Jakov Lind
(Heinz Landwirth, Jakov Chakan, Jan
Gerrit Overbeek)
*10.Februar 1927 in Wien, +16.Februar 2007 in London/GB
Stationen u.a.: Als Sohn galizisch-österreichischer Juden wird er 1938 mit einem "Kindertransport" aus Österreich nach Holland deportiert. Arbeitet später mit gefälschten Papieren als Mitarbeiter eines hohen SS-Offiziers in Nazi-Deutschland um sich der Verfolgung zu entziehen. 1950 Rückkehr nach Wien. Kommt 1954 nach London. Widmet sich lange Zeit auch der Malerei.
Arbeitsgebiete: Gedicht, Erzählung, Roman, Hörspiel, Theaterstück, Drehbuch
Auszeichnungen/Ehrungen/Preise (Auswahl): Theodor Kramer-Preis für Schreiben im Exil und Widerstand (2007).

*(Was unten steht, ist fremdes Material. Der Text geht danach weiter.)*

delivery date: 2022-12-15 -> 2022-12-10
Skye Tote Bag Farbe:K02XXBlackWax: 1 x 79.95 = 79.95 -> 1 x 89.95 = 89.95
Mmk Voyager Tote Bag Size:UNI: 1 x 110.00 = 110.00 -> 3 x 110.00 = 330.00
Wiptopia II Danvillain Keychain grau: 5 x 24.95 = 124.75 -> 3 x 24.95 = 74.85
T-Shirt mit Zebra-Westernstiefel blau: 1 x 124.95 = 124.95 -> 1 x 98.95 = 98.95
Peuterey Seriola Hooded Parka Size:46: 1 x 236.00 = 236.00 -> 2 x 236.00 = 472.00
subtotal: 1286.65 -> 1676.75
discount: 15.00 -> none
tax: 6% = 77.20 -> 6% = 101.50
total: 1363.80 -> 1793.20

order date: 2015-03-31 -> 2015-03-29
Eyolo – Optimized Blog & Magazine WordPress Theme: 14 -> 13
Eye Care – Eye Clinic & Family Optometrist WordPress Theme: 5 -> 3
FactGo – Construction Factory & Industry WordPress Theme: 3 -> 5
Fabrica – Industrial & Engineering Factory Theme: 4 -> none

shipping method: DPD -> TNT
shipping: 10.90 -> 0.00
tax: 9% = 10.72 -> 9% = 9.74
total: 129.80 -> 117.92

Veröffentlichungen (Auswahl): Eine Seele aus Holz, Erzählungen (1962, Hanser). Selbstporträt (Picus-Verlag). Landschaft in Beton, Roman (1963/1997, Zsolnay). Israel, Rückkehr für 28 Tage (1972). Der Ofen, Eine Erzählung und sieben Legenden (1973). Nahaufnahme (Picus-Verlag). Im Gegenwind (1997, Picus-Verlag). Counting my steps, Autobiografie (1969).